(WHAT YOU SHOULD DO) Each line of the entries that mentions the string "spacing" needs to be reported.

(TASK INPUTS)
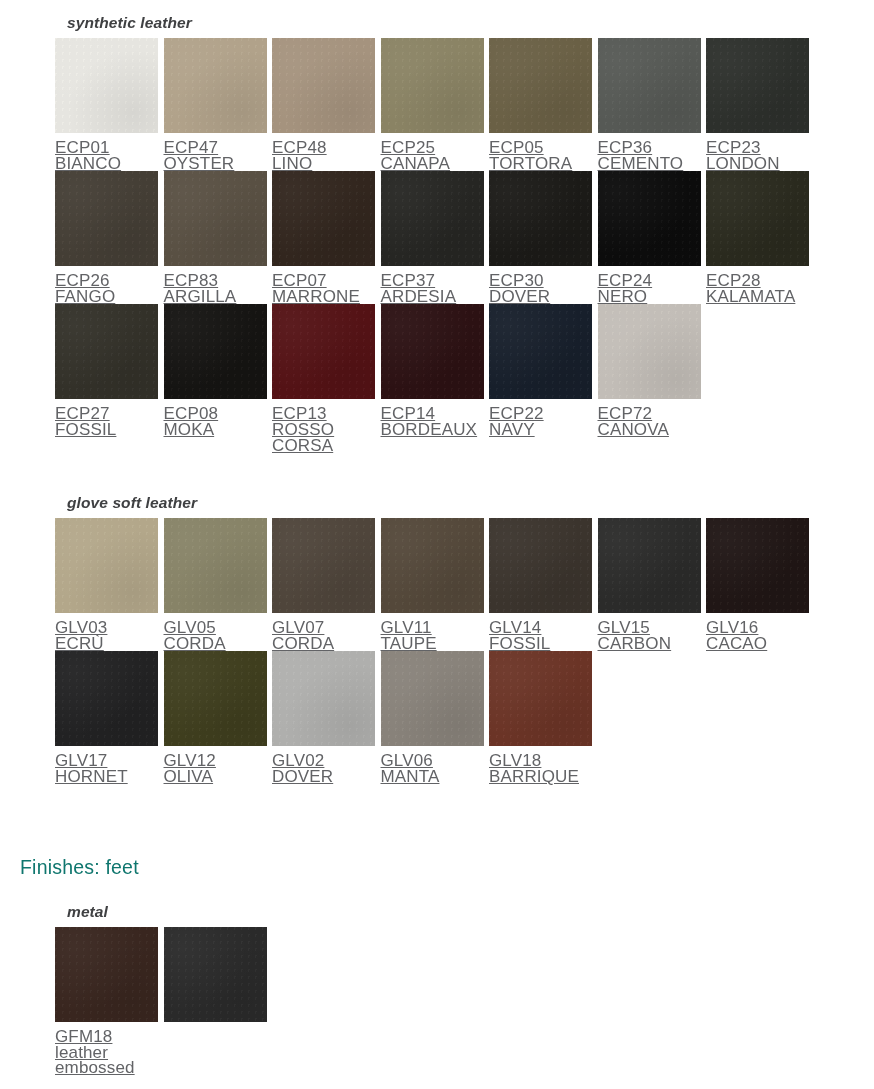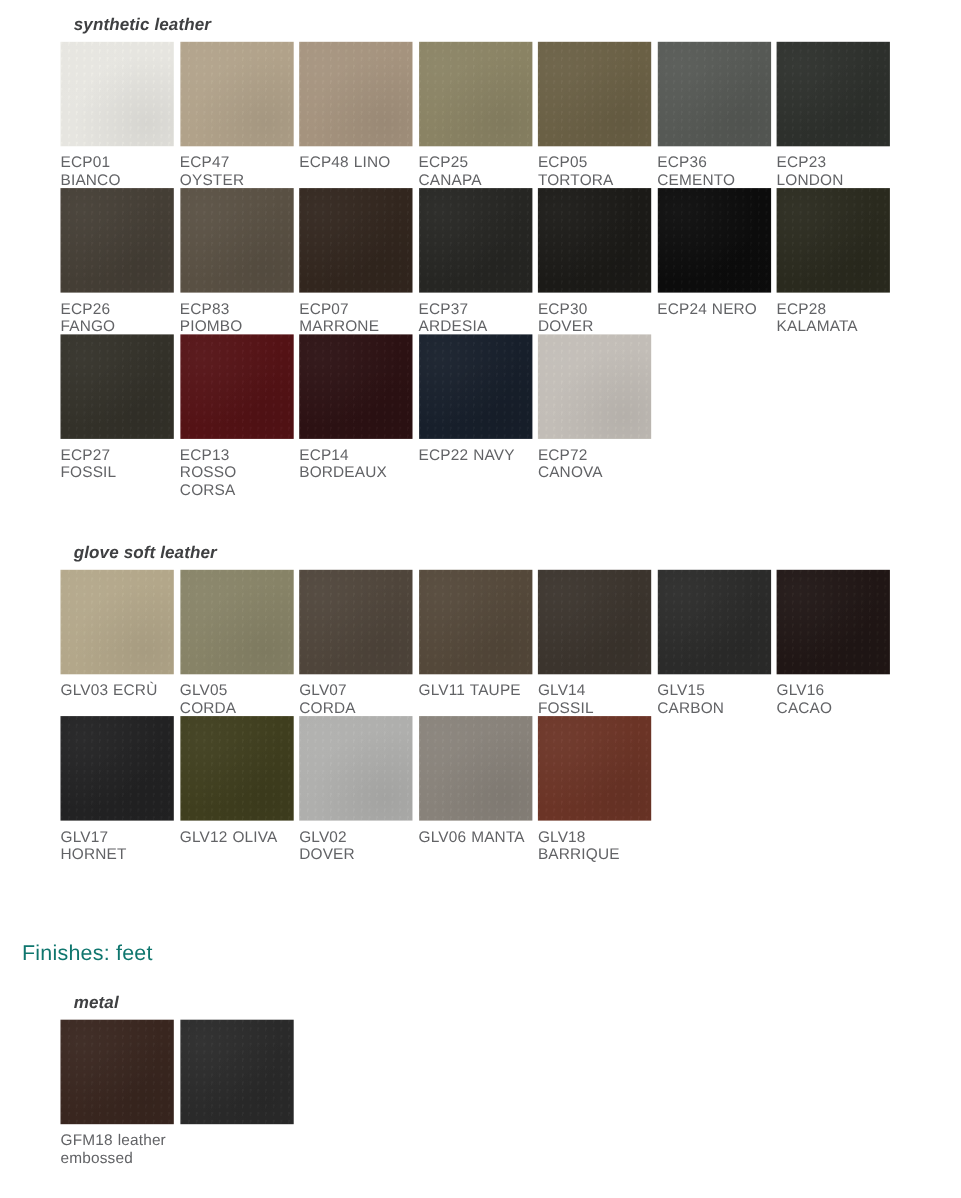--- a/index.html
+++ b/index.html
@@ -65,27 +65,28 @@
     position: absolute;
     inset: 0;
     background-image:
       radial-gradient(ellipse at 18% 22%, rgba(255,255,255,0.045), rgba(0,0,0,0) 62%),
       radial-gradient(ellipse at 76% 78%, rgba(0,0,0,0.07), rgba(0,0,0,0) 60%),
       linear-gradient(118deg, rgba(255,255,255,0.03) 0 2px, rgba(0,0,0,0.025) 2px 4px);
     background-size: auto, auto, 7px 7px;
     pointer-events: none;
   }
   .swatch-label {
-    font-size: 14px;
+    font-size: 17px;
     line-height: 15.6px;
     color: #626366;
     padding: 7px 6px 0 0;
     letter-spacing: 0.15px;
     word-spacing: 0.5px;
     max-width: 104px;
+    text-decoration: underline;
   }
 
   
   .section-heading {
     position: absolute;
     font-size: 19.5px;
     line-height: 24px;
     color: #0f766e;
     letter-spacing: 0.2px;
     font-weight: 400;
@@ -141,21 +142,21 @@
         </div>
       </div>
 
       <div class="swatch-row">
         <div class="swatch-cell">
           <span class="swatch-chip" style="background-color: rgb(70, 63, 54);"></span>
           <div class="swatch-label">ECP26 FANGO</div>
         </div>
         <div class="swatch-cell">
           <span class="swatch-chip" style="background-color: rgb(91, 82, 69);"></span>
-          <div class="swatch-label">ECP83 PIOMBO</div>
+          <div class="swatch-label">ECP83 ARGILLA</div>
         </div>
         <div class="swatch-cell">
           <span class="swatch-chip" style="background-color: rgb(51, 39, 31);"></span>
           <div class="swatch-label">ECP07 MARRONE</div>
         </div>
         <div class="swatch-cell">
           <span class="swatch-chip" style="background-color: rgb(39, 39, 36);"></span>
           <div class="swatch-label">ECP37 ARDESIA</div>
         </div>
         <div class="swatch-cell">
@@ -169,20 +170,24 @@
         <div class="swatch-cell">
           <span class="swatch-chip" style="background-color: rgb(43, 43, 31);"></span>
           <div class="swatch-label">ECP28 KALAMATA</div>
         </div>
       </div>
 
       <div class="swatch-row">
         <div class="swatch-cell">
           <span class="swatch-chip" style="background-color: rgb(52, 50, 42);"></span>
           <div class="swatch-label">ECP27 FOSSIL</div>
+        </div>
+        <div class="swatch-cell">
+          <span class="swatch-chip" style="background-color: rgb(22, 20, 18);"></span>
+          <div class="swatch-label">ECP08 MOKA</div>
         </div>
         <div class="swatch-cell">
           <span class="swatch-chip" style="background-color: rgb(86, 18, 22);"></span>
           <div class="swatch-label">ECP13 ROSSO CORSA</div>
         </div>
         <div class="swatch-cell">
           <span class="swatch-chip" style="background-color: rgb(45, 17, 19);"></span>
           <div class="swatch-label">ECP14 BORDEAUX</div>
         </div>
         <div class="swatch-cell">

(TASK RESULT)
     letter-spacing: 0.15px;
     word-spacing: 0.5px;
     letter-spacing: 0.2px;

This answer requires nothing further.